The Cornell campus will host a two-day, international art and theory workshop on a hot topic -- "Digital Terror" -- Friday, Sept. 20, and Saturday, Sept. 21.

Sponsored by the College of Arts and Sciences in conjunction with the Rose Goldsen Lecture Series, CTHEORY Multimedia, the university's Visual Studies Program and Cornell Library, the workshop will include discussion on the broad spectrum of artistic responses to digital terror. The program is free and open to the public.

"In keeping with the late Cornell Professor Rose Goldsen's relentless critique of the impact of the media on society, an important group of international artists and scholars will gather to discuss the complex interface of digitality and terror in world culture, including work on surveillance, digital artwork addressing the broad erosion of human rights via digital means and machineries, as well as the counterpart of ethnic anxieties in the wake of the expansion of the digital divide," said Timothy Murray, Cornell professor of English and comparative literature and director of Graduate Studies in Film and Video.

The workshop also will serve as the launch and preview of two significant digital artistic archives at Cornell:

·Following the events of 9/11, the co-curators of the electronic art journal CTHEORY Multimedia, (published by Cornell Library) -- Murray, Arthur Kroker and Marilouise Kroker -- decided to plan a special issue that, they said, not only would be reflective of the confusing and tragic events of last year, but also reflect artistically on their confusing roots and the potential fallout of the erosion of human rights by digital surveillance and tracking systems. The result is a special issue, "Wired Ruins: Digital Terror and Ethnic Paranoia" -- http://ctheorymultimedia.edu -- which will be launched at the workshop.

·At the opening of the workshop, Associate University Librarian H. Thomas Hickerson, of Cornell Library, will announce the creation of the Rose Goldsen Archive of Digital Multimedia Art, to be curated by Murray and housed in the library's Division of Rare and Manuscript Collections. "The archive will provide the Cornell community with pedagogical access to artistic productions on CD-Rom, DVD-Rom and the Internet, and it promises to be one of the most extensive holdings of digital interactive art in North America," Murray said.

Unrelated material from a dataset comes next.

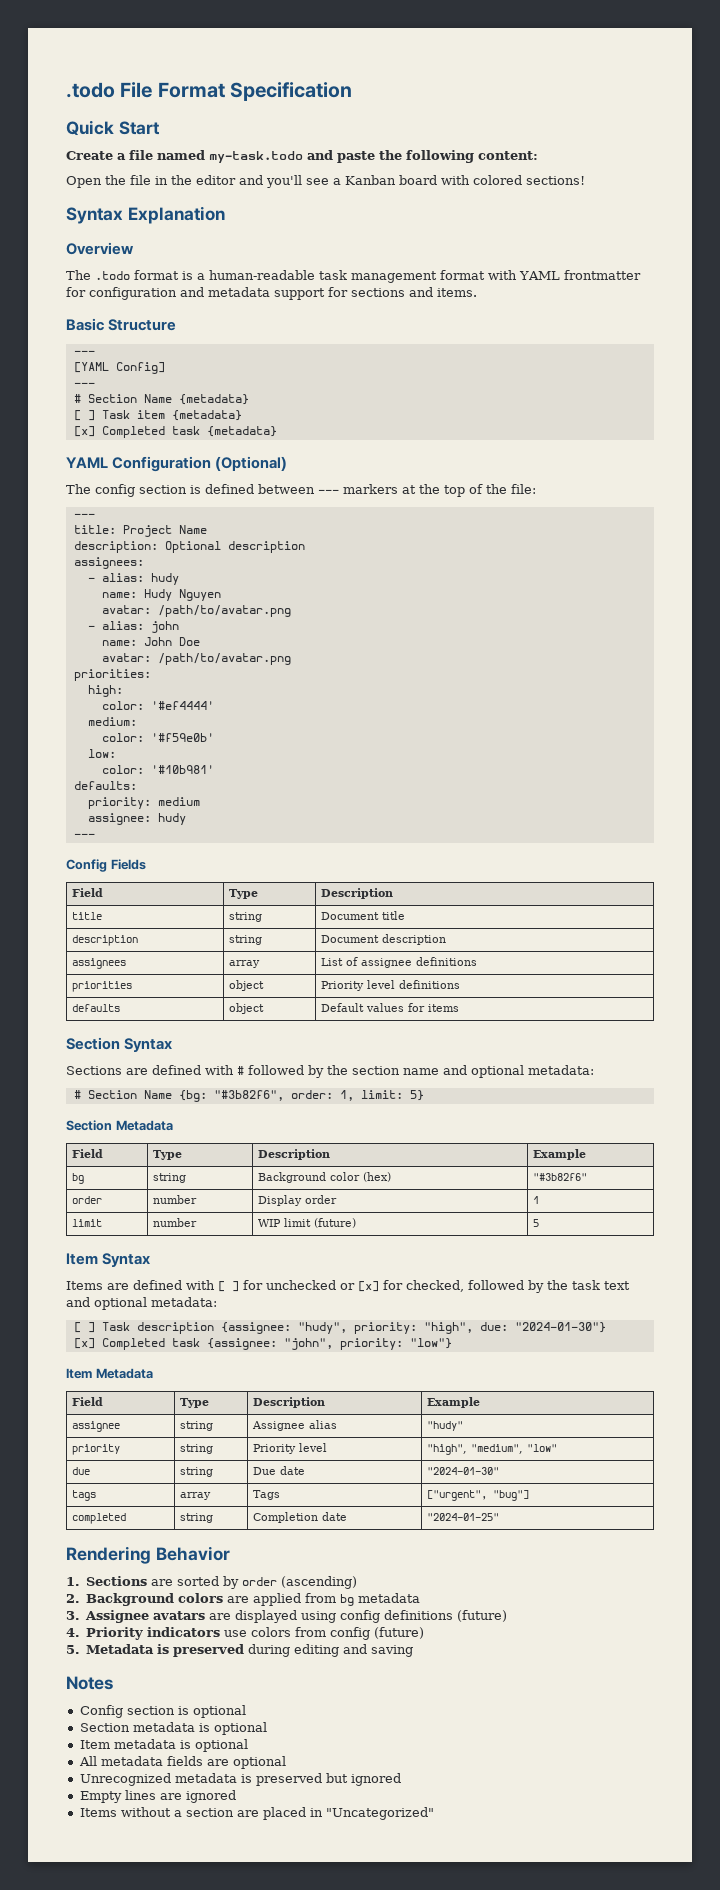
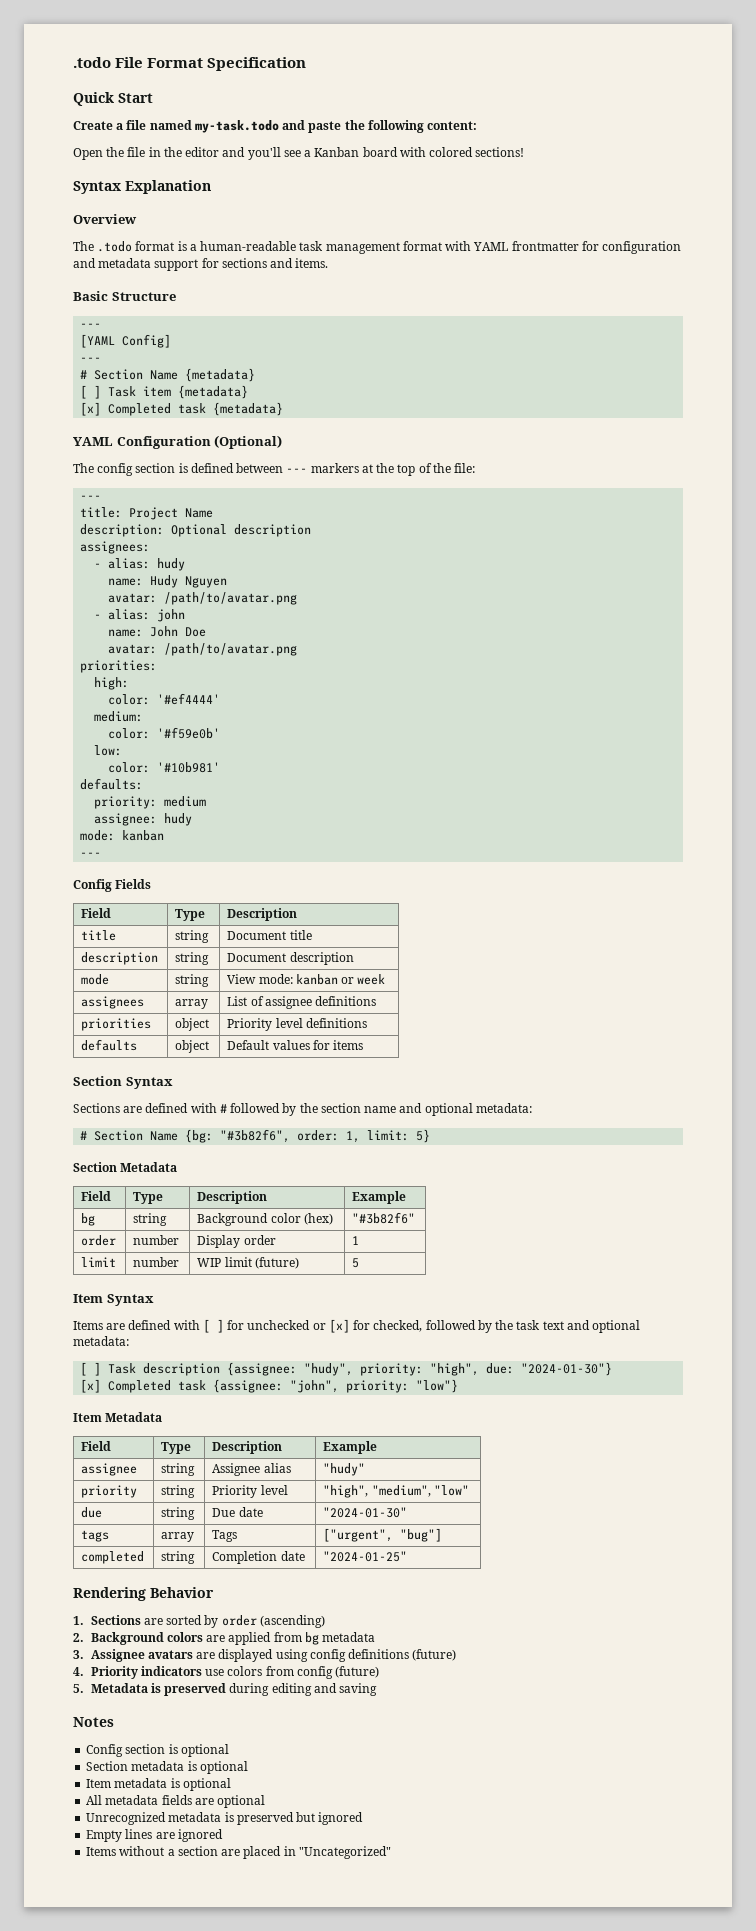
  assignee: hudy
+ mode: kanban
+ mode | string | View mode: kanban or week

The workshop also is cosponsored at Cornell by the Graduate Program in Film and Video; Society for the Humanities; College of Architecture, Art and Planning; Department of Art; concentration in French Studies; Department of Science and Technology Studies; Information Science Program; Department of History of Art; and Department of English.

The agenda for the two-day workshop, with a list of the presenters and their topics, is included in today's Cornell Chronicle calendar under Symposiums.